The watchdog notes the council said it carried out a search of its invoicing systems and revealed that while the majority of payments were for the agreed £75, a smaller proportion were for either £250 or £350.
The letter states: “Having considered the council’s position that some payments varied from the stated £75, and that the council would record such payments...the Commissioner has concluded it is likely on the balance of probabilities that further information is held beyond that disclosed.”
Wirral now has 35 days to give a fresh response or issue a valid reason for refusal.
The town hall has been warned: “Failure to comply may result in the Commissioner making written certification to the High Court and may be dealt with as contempt of court.”
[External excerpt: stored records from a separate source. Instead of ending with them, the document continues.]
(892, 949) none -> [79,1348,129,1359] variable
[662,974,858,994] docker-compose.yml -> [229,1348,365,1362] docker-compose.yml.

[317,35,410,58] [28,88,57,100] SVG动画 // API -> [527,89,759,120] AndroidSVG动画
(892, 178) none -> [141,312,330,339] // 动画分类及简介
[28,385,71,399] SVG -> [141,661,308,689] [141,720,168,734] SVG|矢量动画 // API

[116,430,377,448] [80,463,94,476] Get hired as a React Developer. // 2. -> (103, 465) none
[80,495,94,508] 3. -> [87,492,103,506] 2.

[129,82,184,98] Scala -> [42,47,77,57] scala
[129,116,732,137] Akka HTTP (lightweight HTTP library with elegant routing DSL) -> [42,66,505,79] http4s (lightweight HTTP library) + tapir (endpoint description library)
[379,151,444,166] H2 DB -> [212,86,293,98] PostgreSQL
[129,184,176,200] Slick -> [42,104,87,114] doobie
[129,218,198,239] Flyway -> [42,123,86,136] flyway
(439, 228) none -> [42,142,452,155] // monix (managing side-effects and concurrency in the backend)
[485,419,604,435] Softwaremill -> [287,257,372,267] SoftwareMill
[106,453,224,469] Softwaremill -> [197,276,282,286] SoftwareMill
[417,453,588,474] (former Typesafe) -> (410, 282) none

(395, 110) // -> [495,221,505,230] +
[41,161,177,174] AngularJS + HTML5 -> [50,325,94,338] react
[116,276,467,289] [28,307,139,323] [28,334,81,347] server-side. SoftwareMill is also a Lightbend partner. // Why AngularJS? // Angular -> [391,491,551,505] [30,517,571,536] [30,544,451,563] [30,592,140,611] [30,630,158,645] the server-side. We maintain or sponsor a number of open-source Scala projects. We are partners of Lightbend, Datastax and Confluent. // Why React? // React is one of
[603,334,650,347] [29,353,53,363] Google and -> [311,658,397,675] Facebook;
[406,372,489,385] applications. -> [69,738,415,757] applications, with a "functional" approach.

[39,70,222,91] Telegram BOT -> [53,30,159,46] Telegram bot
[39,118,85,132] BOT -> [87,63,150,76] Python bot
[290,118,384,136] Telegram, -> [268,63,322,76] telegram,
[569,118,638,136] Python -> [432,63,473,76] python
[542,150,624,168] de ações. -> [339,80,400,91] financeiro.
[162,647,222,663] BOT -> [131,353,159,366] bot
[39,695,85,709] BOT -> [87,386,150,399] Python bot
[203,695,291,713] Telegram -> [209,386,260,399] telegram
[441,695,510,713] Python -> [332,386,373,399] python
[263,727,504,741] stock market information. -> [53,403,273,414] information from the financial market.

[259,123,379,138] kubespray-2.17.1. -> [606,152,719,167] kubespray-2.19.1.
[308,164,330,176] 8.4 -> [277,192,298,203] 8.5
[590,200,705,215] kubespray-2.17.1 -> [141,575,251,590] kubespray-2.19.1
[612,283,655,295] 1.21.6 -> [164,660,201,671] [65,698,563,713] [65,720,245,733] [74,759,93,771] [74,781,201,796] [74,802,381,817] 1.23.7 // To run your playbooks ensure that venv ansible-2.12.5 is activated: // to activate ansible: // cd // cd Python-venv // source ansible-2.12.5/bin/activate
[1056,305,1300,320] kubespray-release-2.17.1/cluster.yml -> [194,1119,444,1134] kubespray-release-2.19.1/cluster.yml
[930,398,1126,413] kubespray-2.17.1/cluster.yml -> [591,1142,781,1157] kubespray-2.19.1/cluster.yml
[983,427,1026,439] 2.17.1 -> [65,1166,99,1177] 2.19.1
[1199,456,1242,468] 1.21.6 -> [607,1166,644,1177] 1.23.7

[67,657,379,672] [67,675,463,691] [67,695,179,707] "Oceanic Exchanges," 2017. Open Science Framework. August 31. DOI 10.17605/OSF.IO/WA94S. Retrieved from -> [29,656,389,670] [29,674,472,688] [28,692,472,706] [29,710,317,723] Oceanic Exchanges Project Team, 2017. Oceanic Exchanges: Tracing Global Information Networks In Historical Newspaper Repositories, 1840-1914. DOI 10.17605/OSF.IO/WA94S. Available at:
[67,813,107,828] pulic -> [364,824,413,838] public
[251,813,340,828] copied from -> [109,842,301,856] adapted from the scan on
A Wirral Council spokesman said: "Compromise agreements are commonly used by public and private sector organisations in relation to redundancies; this issue is not unique to Wirral.
"We have received the Information Commissioner’s response and will respond within the allotted timescale.”
Last November Conservative group leader Cllr Jeff Green - who was council leader in 2011 when the mass redundancies began - said he was advised by the authority’s head of legal and human resources that the “best route” would be to use compromise agreements.
“This would ensure that the redundancy terms were taken in full and final settlement with the council, and would protect the authority going forward,” he said.
“The £75 cost came about as I wanted each staff member to be given legal advice before signing.
“I also made it clear to the officers at the time that I did not want any gagging clauses included.”
The scale of local council hush money paid out across the UK shocked communities secretary Eric Pickles when it was revealed last year by Channel 4’s Dispatches.
More than 36,000 council staff had signed the clauses at a cost to the taxpayer of £262m.
The deals may suit town hall chiefs and some departing staff, but they mean malpractice can be kept out of the courts and the public eye - and that whistleblowers can be neutralised.
Mr Pickles said: “It is not a sensible use of public money because a compromise agreement might well be about hiding from the public information that the public should get.
“It is part of the culture – put the problem to one side, let’s try to ensure everything can be nice and easy and we’ll pay our way out.”
However, many authorities argue that cuts to budgets have led to an unprecedented number of redundancies and that compromise agreements can protect the council from future, potentially costly, employment disputes.